Les faits de l'espèce s'inscrivent dans un contentieux successoral complexe. Un couple marié sous le régime de la communauté de meubles et acquêts avait noué, à compter de 1995, une relation amicale avec deux personnes. L'épouse décède en décembre 2015. Deux chèques de 5 000 euros chacun sont tirés sur le compte des époux au profit de ces deux amis. Les clauses bénéficiaires des contrats d'assurance-vie de l'époux sont modifiées en février 2016 pour les désigner comme nouveaux bénéficiaires. Une nièce dénonce un possible abus de faiblesse auprès du procureur de la République, conduisant à l'ouverture d'une information judiciaire et au placement sous tutelle de l'époux survivant en octobre 2016. Une ordonnance de non-lieu est rendue en mai 2020. L'époux, représenté par sa tutrice, assigne les deux bénéficiaires en annulation du testament olographe de février 2011, des chèques et des modifications des clauses bénéficiaires.
Le tribunal judiciaire de Grasse, par jugement du 23 mai 2022, prononce la nullité du testament pour insanité d'esprit, annule les deux chèques ainsi que les modifications des clauses bénéficiaires des assurances-vie, et ordonne la restitution des sommes perçues. Les défendeurs interjettent appel le 5 juillet 2022. Leurs premières conclusions, déposées le 19 septembre 2022, sollicitent la réformation du jugement mais ne mentionnent pas les chefs de jugement critiqués dans leur dispositif. Ce n'est que le 20 janvier 2025, soit plus de deux ans après l'expiration du délai de l'article 908 du code de procédure civile, que les appelants modifient leur dispositif pour y intégrer les chefs de jugement contestés.

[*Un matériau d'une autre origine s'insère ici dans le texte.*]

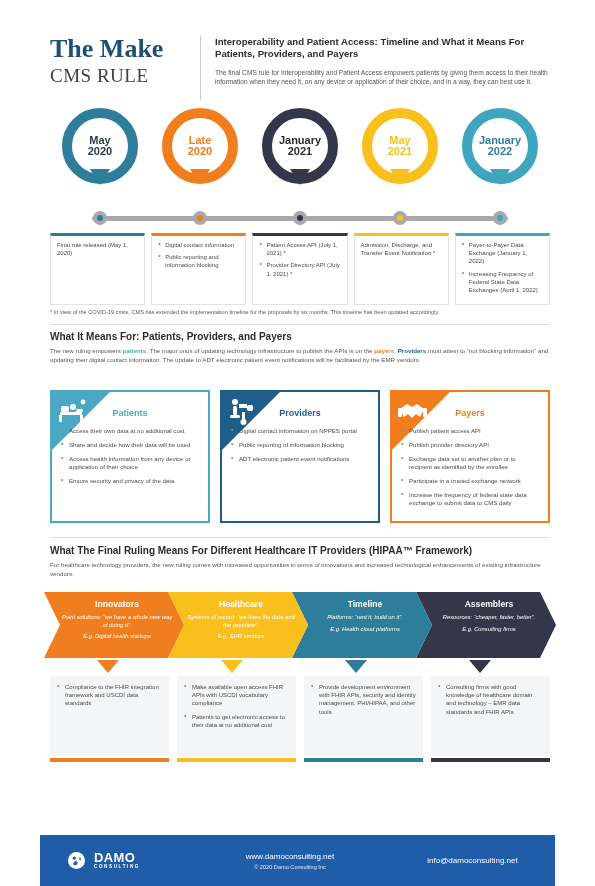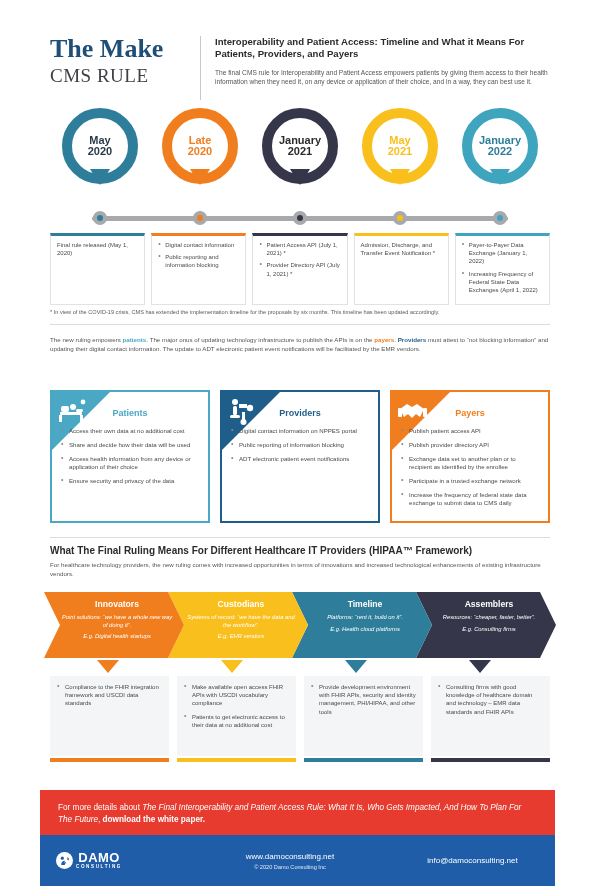--- a/index.html
+++ b/index.html
@@ -79,21 +79,21 @@
   .bx li:before { content:"•"; position:absolute; left:0; top:-1px; color:#8a8a8a; font-size:7px; }
   .bx .underline { position:absolute; left:0; right:0; bottom:-6px; height:4px; }
 
   
   .cta { position:absolute; left:40px; top:790px; width:515px; height:45px; background:#e63b2e; padding:12px 18px; }
   .cta p { font-size:8.2px; line-height:11.6px; color:#fff; }
   .cta .it { font-style:italic; }
   .cta .bd { font-weight:bold; }
 
   .footer { position:absolute; left:40px; top:835px; width:515px; height:51px; background:#1f5da8; display:flex; align-items:center; }
-  .logo { width:150px; display:flex; align-items:center; gap:3px; padding-left:16px;text-align:center; }
+  .logo { width:150px; display:flex; align-items:center; gap:9px; padding-left:28px; }
   .logo-mark { width:17px; height:17px; border-radius:50%; background:#fff; display:flex; align-items:center; justify-content:center; }
   .logo-txt { line-height:1; }
   .logo-txt .a { font-size:13px; font-weight:bold; color:#fff; letter-spacing:.4px; display:block; }
   .logo-txt .b { font-size:4.6px; font-weight:bold; color:#fff; letter-spacing:1.6px; display:block; margin-top:1px; }
   .fcenter { flex:1; text-align:center; }
   .fcenter .u { font-size:8px; color:#fff; display:block; }
   .fcenter .c { font-size:5.6px; color:#e3e9f3; display:block; margin-top:3px; }
   .fmail { width:165px; text-align:center; font-size:8px; color:#fff; }
 </style>
 </head>
@@ -191,20 +191,21 @@
             <li>Increasing Frequency of Federal State Data Exchanges (April 1, 2022)</li>
           </ul>
         </div>
       </div>
   </div>
 
   <div class="footnote">* In view of the COVID-19 crisis, CMS has extended the implementation timeline for the proposals by six months. This timeline has been updated accordingly.</div>
   <div class="rule" style="top:324px;"></div>
 
   <div style="position:absolute;left:50px;top:331px;width:500px;">
+    <div class="sec-title">What It Means For: Patients, Providers, and Payers</div>
     <div class="sec-body"><span>The new ruling empowers </span><span class="hl-blue">patients</span><span>. The major onus of updating technology infrastructure to publish the APIs is on the </span><span class="hl-orange">payers</span><span>. </span><span class="hl-dark">Providers</span><span> must attest to “not blocking information” and updating their digital contact information. The update to ADT electronic patient event notifications will be facilitated by the EMR vendors.</span></div>
   </div>
 
   <div class="cards" id="cards">
       <div class="card" style="border-color: rgb(74, 168, 196);">
         <div class="corner">
           <svg width="58" height="58" viewBox="0 0 58 58">
             <path d="M0 0 H58 L0 58 Z" fill="#4aa8c4"></path>
             <g fill="#fff">
               <rect x="8" y="20" width="22" height="3" rx="1"></rect>
@@ -285,21 +286,21 @@
           <div class="h">Innovators</div>
           <div class="s">Point solutions: “we have a whole new way of doing it”.</div>
           <div class="e">E.g. Digital health startups</div>
         </div>
       </div>
       <div class="arw" style="left: 124px; width: 140px; z-index: 9;">
         <svg width="140" height="66" viewBox="0 0 140 66">
           <path d="M0 0 H124 L140 33 L124 66 H0 L16 33 Z" fill="#f9bf1c"></path>
         </svg>
         <div class="txt">
-          <div class="h">Custodians</div>
+          <div class="h">Healthcare</div>
           <div class="s">Systems of record: “we have the data and the workflow”.</div>
           <div class="e">E.g. EHR vendors</div>
         </div>
       </div>
       <div class="arw" style="left: 248px; width: 140px; z-index: 8;">
         <svg width="140" height="66" viewBox="0 0 140 66">
           <path d="M0 0 H124 L140 33 L124 66 H0 L16 33 Z" fill="#2e7d9a"></path>
         </svg>
         <div class="txt">
           <div class="h">Timeline</div>
@@ -345,23 +346,20 @@
         <div class="underline" style="background:#2e7d9a"></div>
       </div>
       <div class="bx">
         <ul>
           <li>Consulting firms with good knowledge of healthcare domain and technology – EMR data standards and FHIR APIs</li>
         </ul>
         <div class="underline" style="background:#36364a"></div>
       </div>
     </div>
 
-  <div class="cta">
-    <p><span>For more details about </span><span class="it">The Final Interoperability and Patient Access Rule: What It Is, Who Gets Impacted, And How To Plan For The Future</span><span>, </span><span class="bd">download the white paper.</span></p>
-  </div>
 
   <div class="footer">
     <div class="logo">
       <div class="logo-mark">
         <svg width="11" height="11" viewBox="0 0 11 11">
             <circle cx="3.3" cy="3.2" r="1.6" fill="#1f5da8"></circle>
             <path d="M2.2 10 C2.2 6.6 4.4 5.4 6.2 5.8 L5 7.4 L7.2 7 L5.6 10 Z" fill="#1f5da8"></path>
             <path d="M7.6 1.6 C9.6 2.2 10.4 4.2 9.6 5.6 L8.2 4.6 L8.6 2.6 Z" fill="#1f5da8"></path>
           </svg>
       </div>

La question posée à la cour d'appel d'Aix-en-Provence était double. D'une part, des prétentions tendant à la réformation de chefs de jugement déterminés peuvent-elles être formulées pour la première fois dans des conclusions postérieures à celles déposées dans le délai de l'article 908 du code de procédure civile. D'autre part, des conclusions d'appelant dont le dispositif ne mentionne pas les chefs de jugement critiqués produisent-elles un effet dévolutif permettant à la cour de statuer sur le fond du litige.
La cour d'appel juge irrecevables les prétentions formulées tardivement par les appelants en application du principe de concentration temporelle édicté par l'article 910-4 du code de procédure civile. Elle juge également sans effet dévolutif les conclusions initiales des appelants et confirme en conséquence le jugement entrepris en toutes ses dispositions.
Cette décision invite à examiner successivement les exigences du principe de concentration temporelle des prétentions en appel (I), puis les conditions de l'effet dévolutif des conclusions d'appelant (II).